### Your instructions
Take the line with "Artikelnummer:27B2000121A: 2 x" as the first line and the last line of the data as the final one. Write out those lines exactly, and no others.

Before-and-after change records
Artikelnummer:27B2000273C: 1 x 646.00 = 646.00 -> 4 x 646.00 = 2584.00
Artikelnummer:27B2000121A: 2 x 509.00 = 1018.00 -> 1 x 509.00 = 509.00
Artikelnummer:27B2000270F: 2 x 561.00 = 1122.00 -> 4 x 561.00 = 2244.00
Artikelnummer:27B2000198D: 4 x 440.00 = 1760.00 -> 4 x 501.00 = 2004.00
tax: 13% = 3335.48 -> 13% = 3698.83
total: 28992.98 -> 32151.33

### Task solution
Artikelnummer:27B2000121A: 2 x 509.00 = 1018.00 -> 1 x 509.00 = 509.00
Artikelnummer:27B2000270F: 2 x 561.00 = 1122.00 -> 4 x 561.00 = 2244.00
Artikelnummer:27B2000198D: 4 x 440.00 = 1760.00 -> 4 x 501.00 = 2004.00
tax: 13% = 3335.48 -> 13% = 3698.83
total: 28992.98 -> 32151.33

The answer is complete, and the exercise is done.